In his memories, Soundwave's artificially created crystals were perfect: not a bubble or impurity to be found. He doubted he could achieve perfection now, what with Laserbeak-plus-secondary-tentacles serving as substitutes for the function of his primary tentacle. But Soundwave was nothing if not persistent.
Soundwave pulled the glass in his chest aside. Laserbeak settled back over his spark. Its biolights swirled white. Soundwave selected the resonance – the emotion - most readily accessible to him: irritation. He concentrated, summoning all the memories of successful ignition he could. His spark shot light out inside his chest.

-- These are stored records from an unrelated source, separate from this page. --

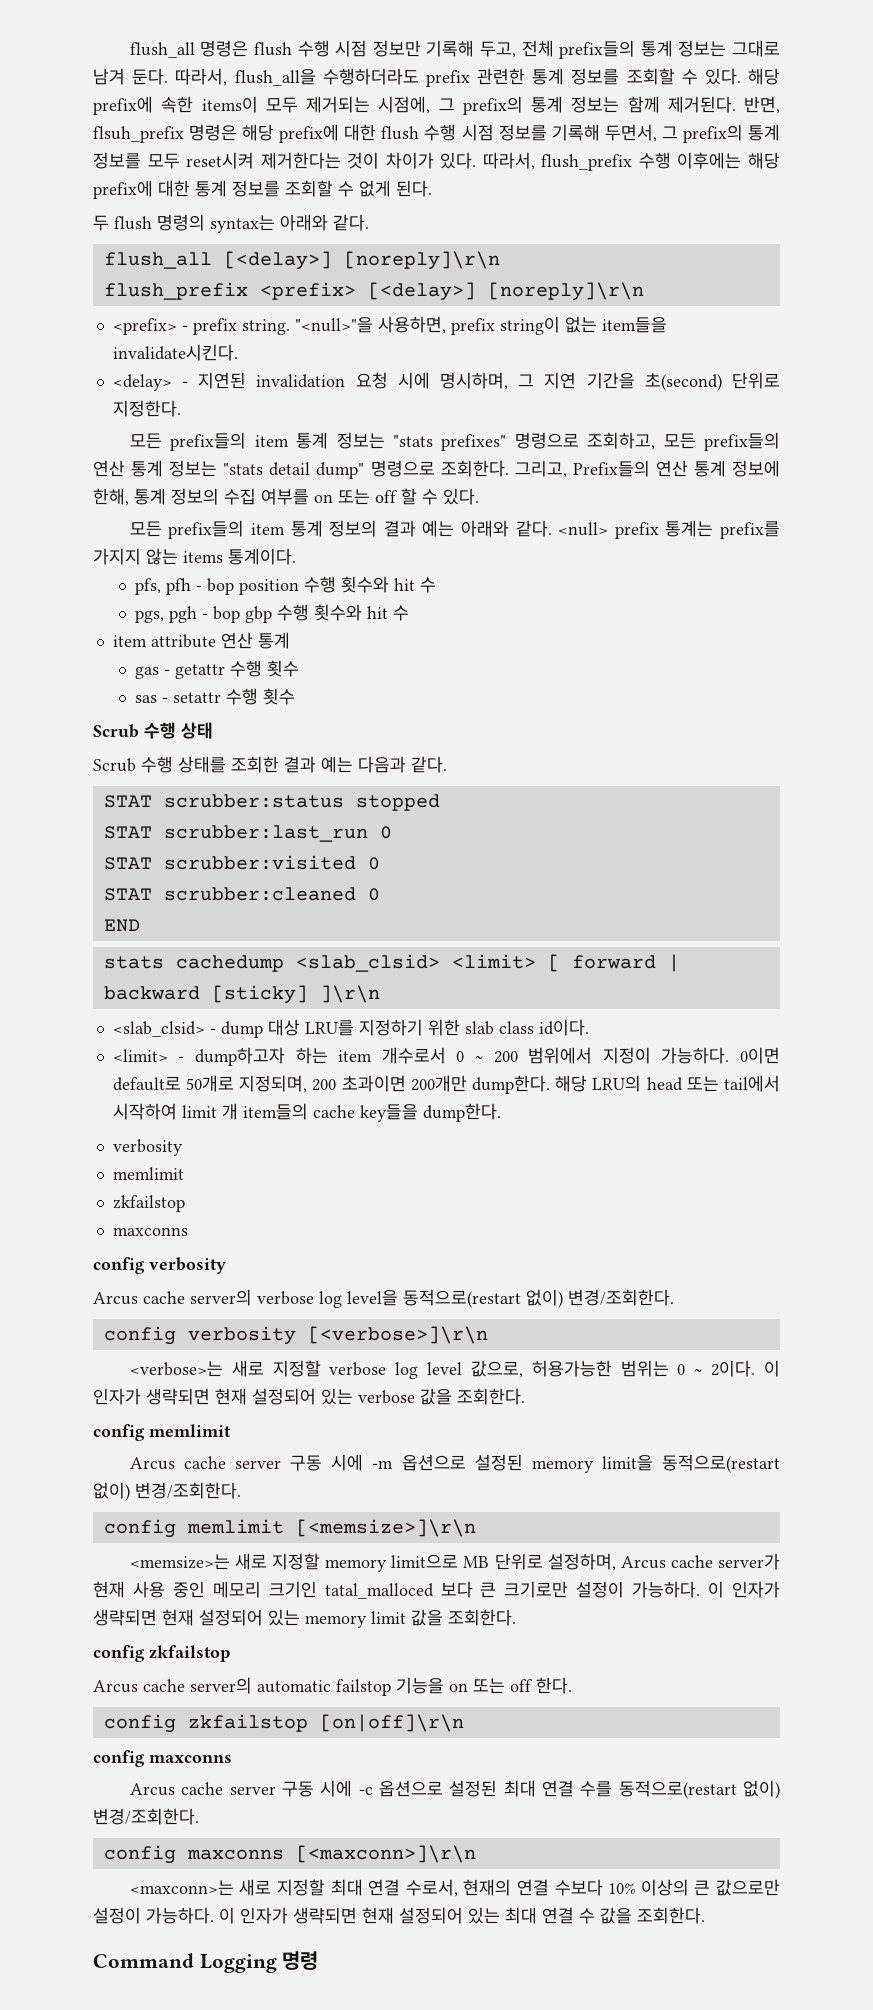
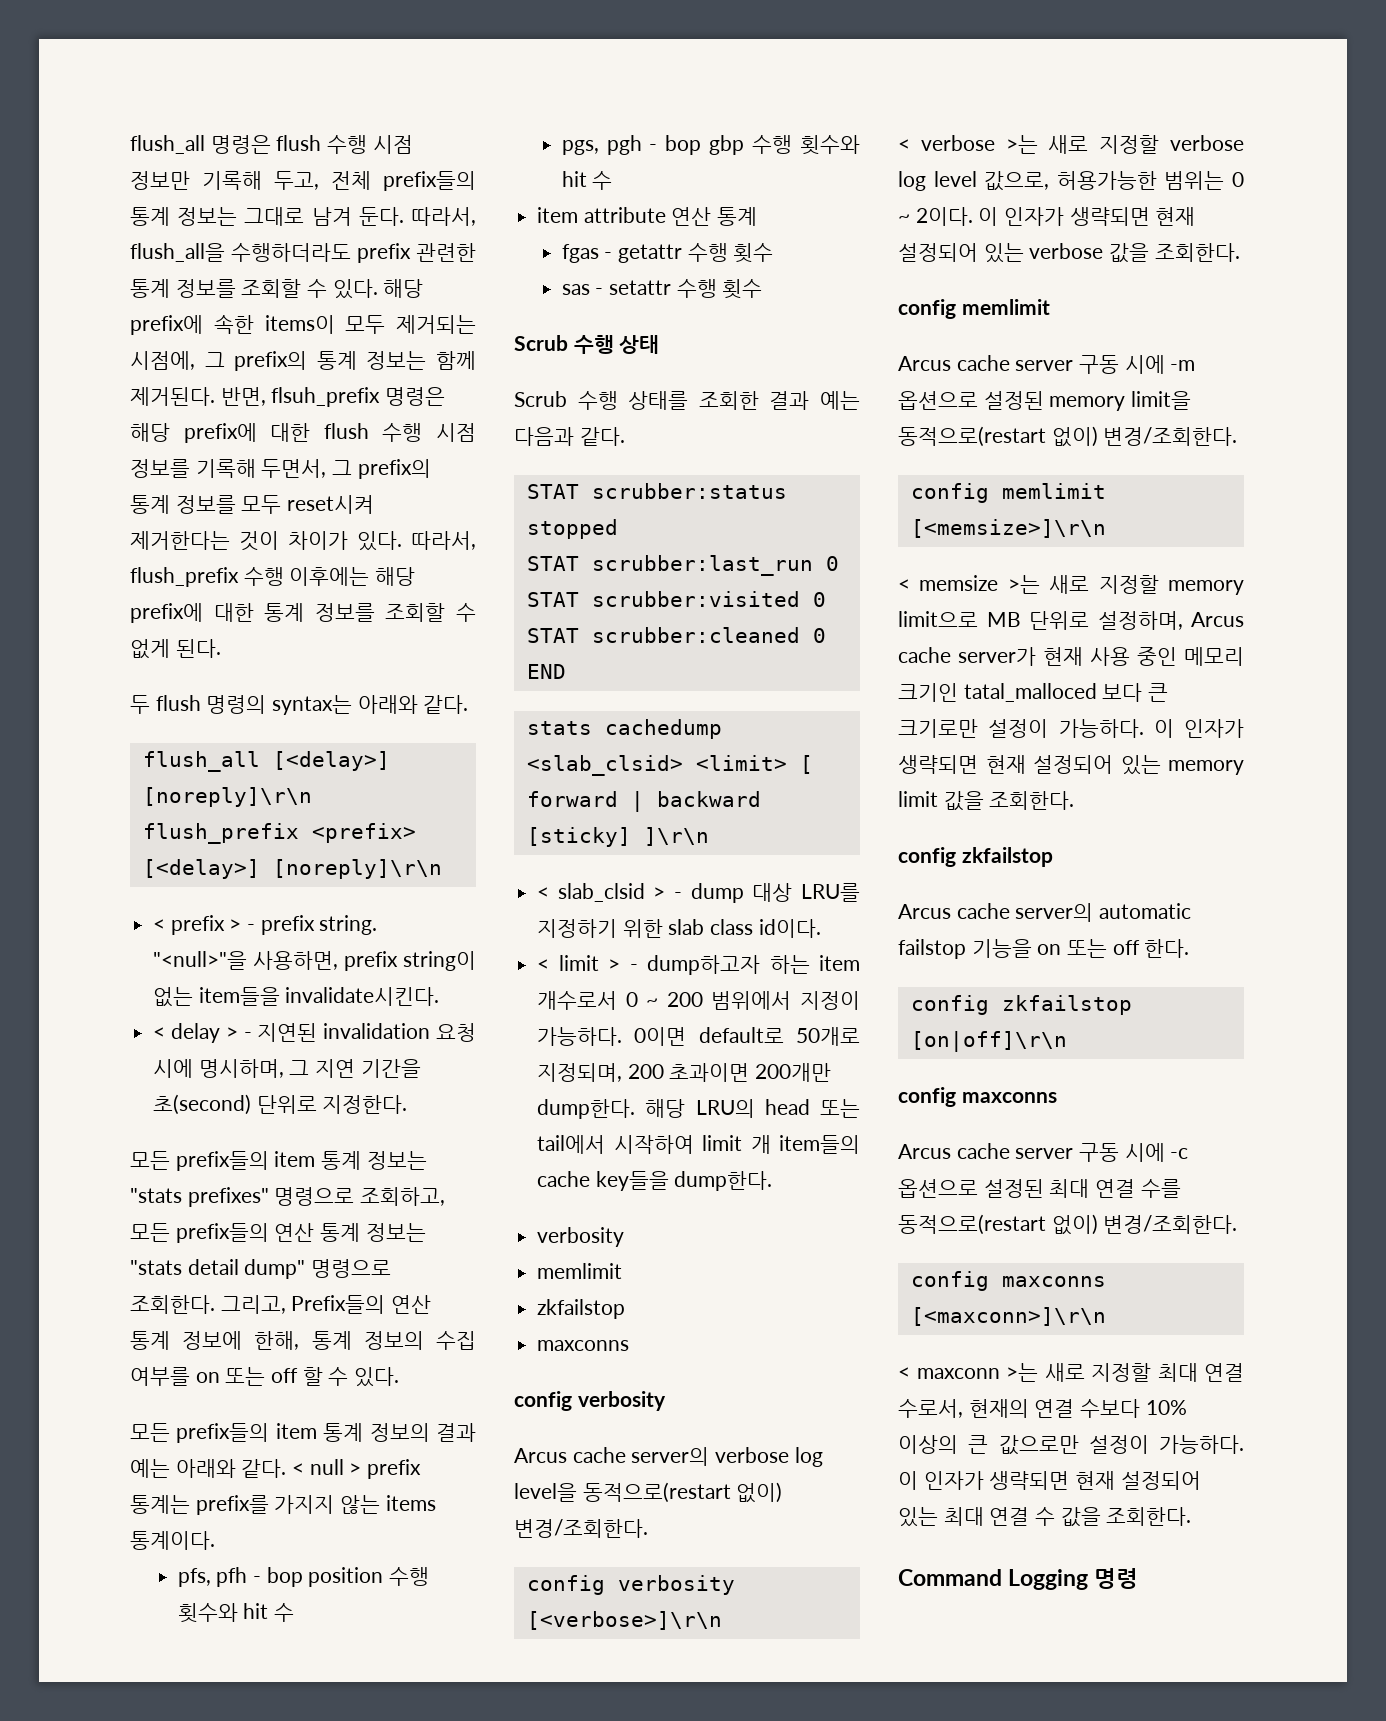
[112,318,177,335] <prefix> -> [153,915,242,935] < prefix >
[112,374,172,391] <delay> -> [153,1023,238,1043] < delay >
[558,522,609,536] <null> -> [292,1459,362,1475] < null >
[134,666,159,679] gas -> [561,244,599,263] fgas
[112,1021,205,1037] <slab_clsid> -> [537,883,666,902] < slab_clsid >
[112,1049,168,1062] <limit> -> [537,955,621,971] < limit >
[129,1361,223,1377] <verbose>는 -> [898,135,1038,154] < verbose >는
[129,1554,230,1570] <memsize>는 -> [898,575,1040,594] < memsize >는
[129,1880,234,1896] <maxconn>는 -> [898,1363,1038,1382] < maxconn >는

Laserbeak ruffled. A thin fork of energy went down his tentacles and fizzled out at the seed crystal.
failure
Soundwave readjusted his tentacles. He concentrated on the pulsing of his spark. He thought of all the foolish things the Autobots did, day in and out. Irritation built up in his lines. With a curse, his spark flashed light. Laserbeak rattled. Energy shot down his secondary tentacles into the seed crystal.
crack!
Soundwave's tendrils stung. He flung the crystal shards to the floor and shook out his tentacles. He took up another seed crystal and tried again.
crack!
The irritation doubled in his lines. Obviously this method did not work. Perhaps he was trying to shove too much energy into the tiny crystal. It needed a cushioning material to rest against which could absorb the excess energy.
Soundwave poured energon into one of the pilfered cafeteria bowls. He dropped a seed crystal in. It floated. Soundwave held the bowl and touched his tendrils to the seed crystal. His spark flashed light.
crack! fssssshhhhhht
The little crystal exploded and evaporated the energon around it. Soundwave flicked his tentacles, flinging drops around the room. He hissed static.
That wasn't the answer either.
Soundwave tried again and again, summoning every emotion he had the strength for: anger and boredom. He tried picking a resonance that didn't register as emotion. The crystal fared slightly better. It didn't explode, merely cleaved apart without fanfare. Soundwave tried switching tentacle positions, standing, even commanding Laserbeak to hover before him and collect his spark light from a greater distance.
Nothing worked.
Soundwave whipped his tentacles against the floor, wham! wham! The crystals on the shelves tinked at the force. Something rolled out from underneath his berth. Soundwave grabbed it.
Rodimus's innermost energon.
Soundwave squeezed it in his prongs, aiming to burst it apart like all his failed experiments, when a thought struck him: Rodimus's energon was poison to him because they came from different dimensions. Perhaps his spark light was incompatible with the seed crystals for the same reason. The art of ignition was incredibly precise and occurred at an atomic or sub-atomic level. It made sense that Soundwave wouldn't be able to shove his 3244 energy into an 0001 structure.
Soundwave tossed the vial back under his berth. He would figure out how to ignite seed crystals. He would.
soundwave: superior!
He stretched out on his berth, letting his tentacles waver. Laserbeak detached and flitted among them. Soundwave's processor chewed on the problem while he stared at the ceiling. His mind flitted from crystalline structures to the layouts of the Lost Light's systems, from the patterns of the stars to the patterns in the multiverse hologram. After a time, Laserbeak returned to his chest and his tentacles came down in coils around him. He blanked his visor for rest.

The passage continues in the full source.